2016/02/07 - Apache Onami has been retired.

For more information, please explore the Attic.

JIRA Conventions

This document describes how committers should use JIRA, our issue tracking.

When To Create a JIRA Issue?

This section discusses when to create a JIRA issue versus just committing a change in SVN.

  • Minor changes, like code reformatting, documentation fixes, etc. that aren't going to impact other users can be committed without much issue.
  • Larger changes, like bug fixes, API changes, significant refactoring, new classes, and pretty much any change of more than 100 lines, should have a JIRA ticket associated with it, or at least an email discussion.

How To Use Issue Details?

This section presents some conventions about the issue fields.

Priority

Committers has the responsibility to realign priority by editing the issue.
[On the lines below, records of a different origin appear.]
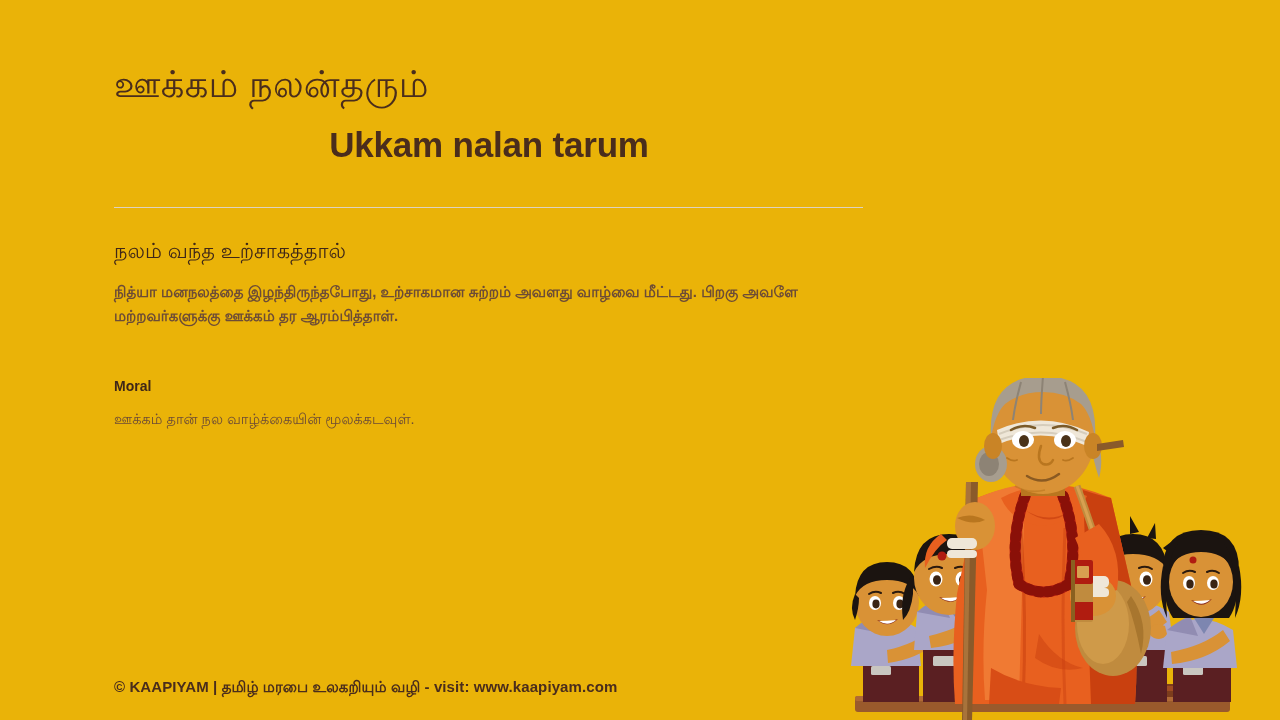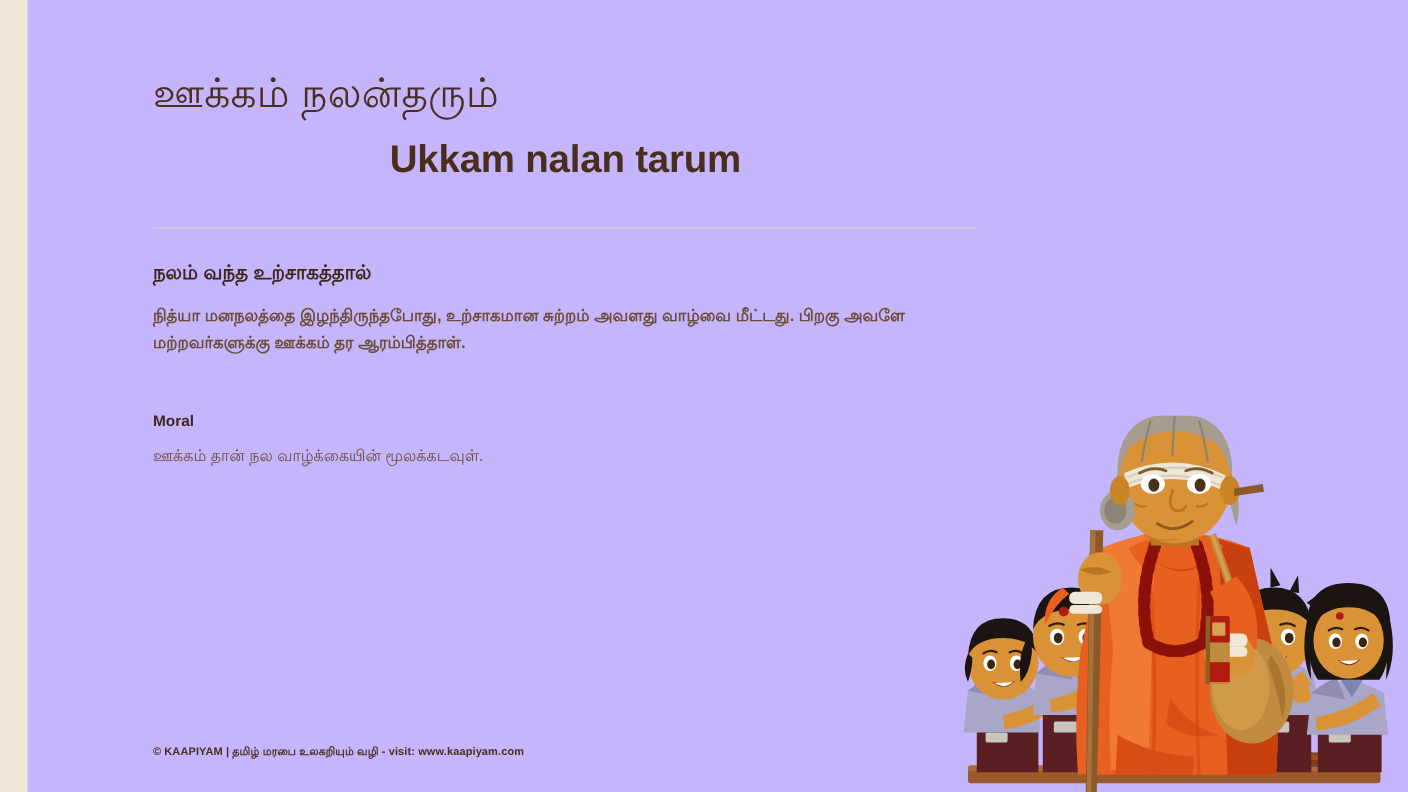"ஊக்கம் நலன்தரும்" .page { background: #c4b5fd -> #eab308; margin-left: 25px -> none }
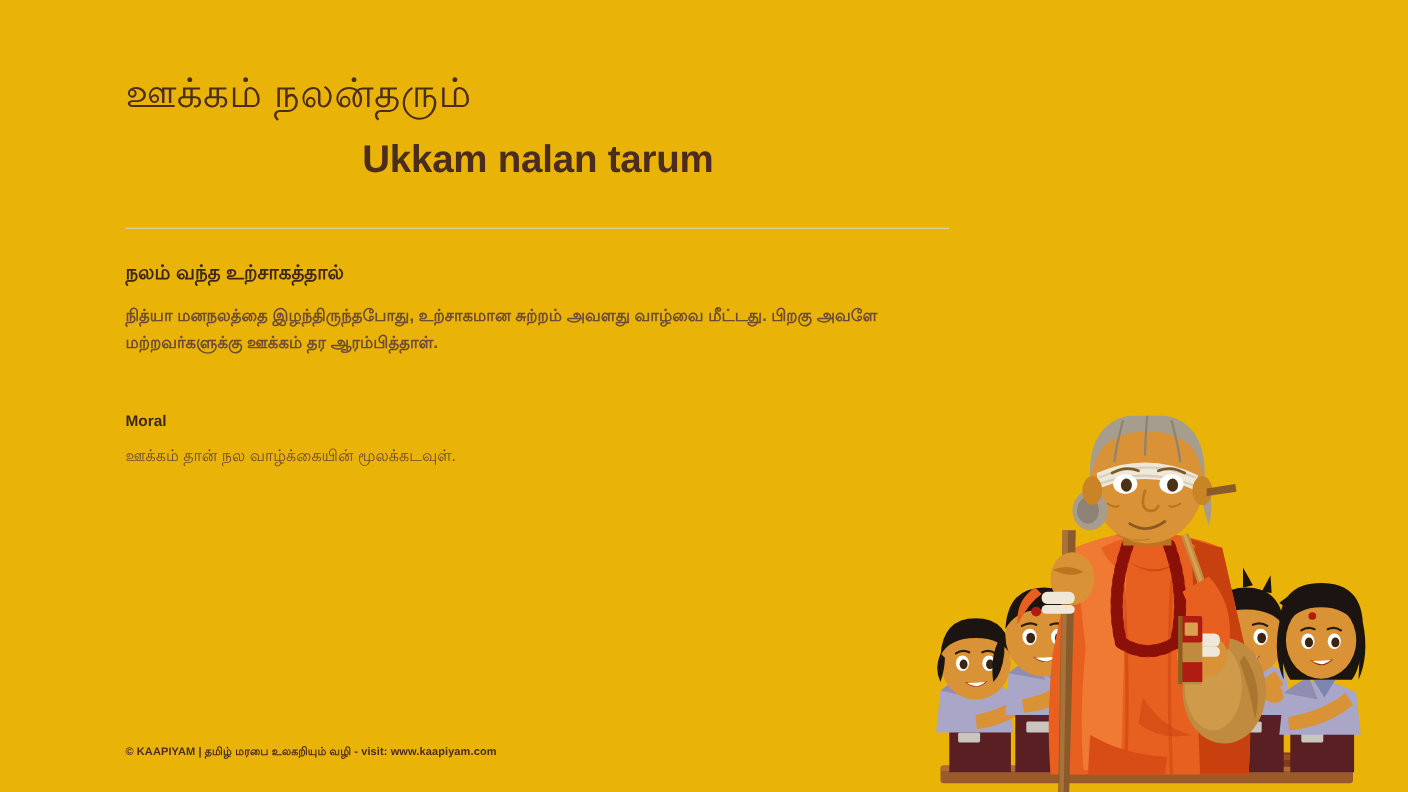"நலம் வந்த உற்சாகத்தால்" .section-heading { font-size: 18px -> 21px; font-weight: 700 -> 400 }
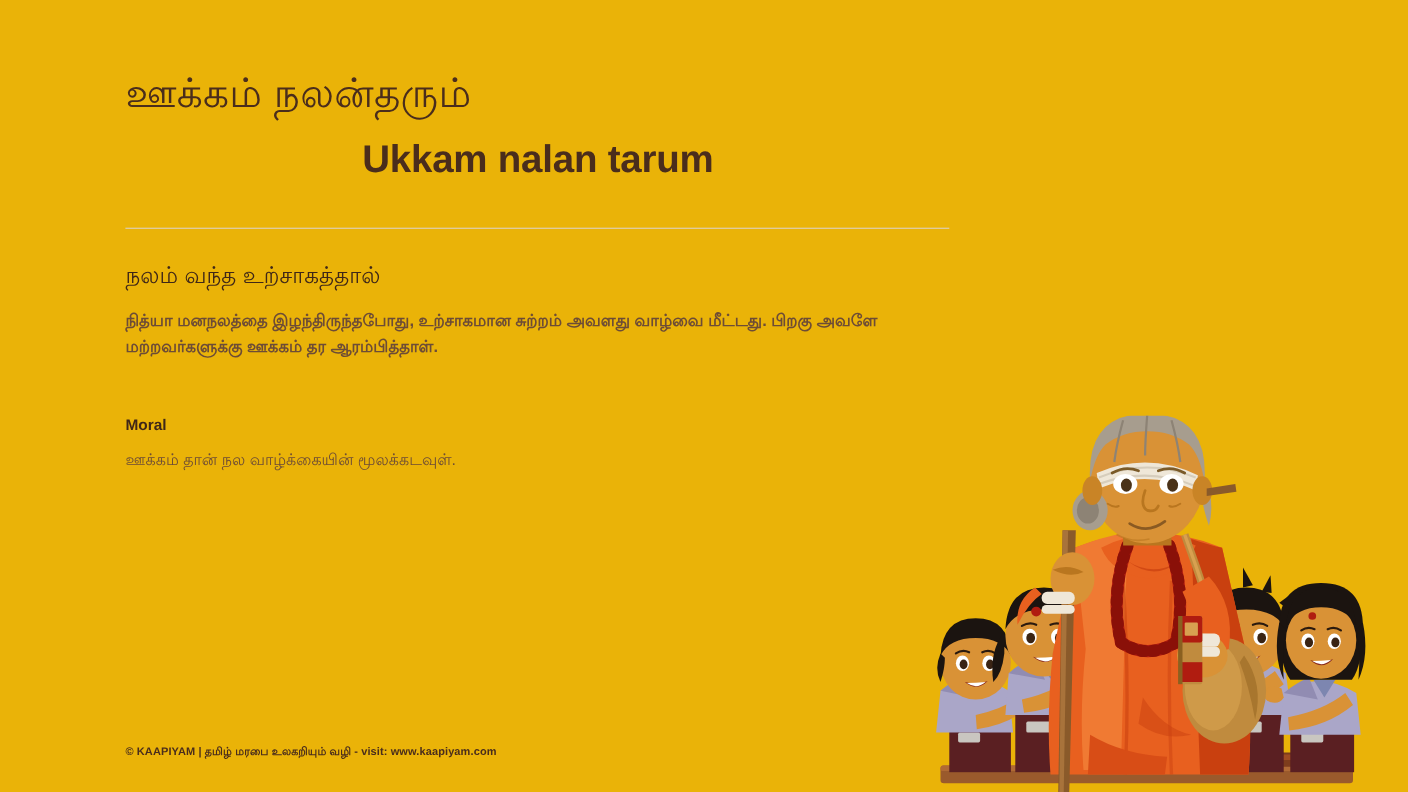"© KAAPIYAM | தமிழ் மரபை" .footer { font-size: 10px -> 15px }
Reasoning: having a correct release note.

Assignee

Committers could assign an issue to a specific committer if he thinks it is the right committer.

Component/s

Committers has the responsibility to specify the correct the component by editing the issue.

Reasoning: having a correct release note.

Affects Version/s

By default we consider that an issue, which affects a given version, affects also precedent versions, i.e. issue which affects Foo 2.0.9 will affect also 2.0, 2.0.1 ... 2.0.9. If it is a regression, the committers should specify the affected versions.

Reasoning: having a correct release note.

Time Tracking

We never uses it. Committers could do it, but like said, it will never be used.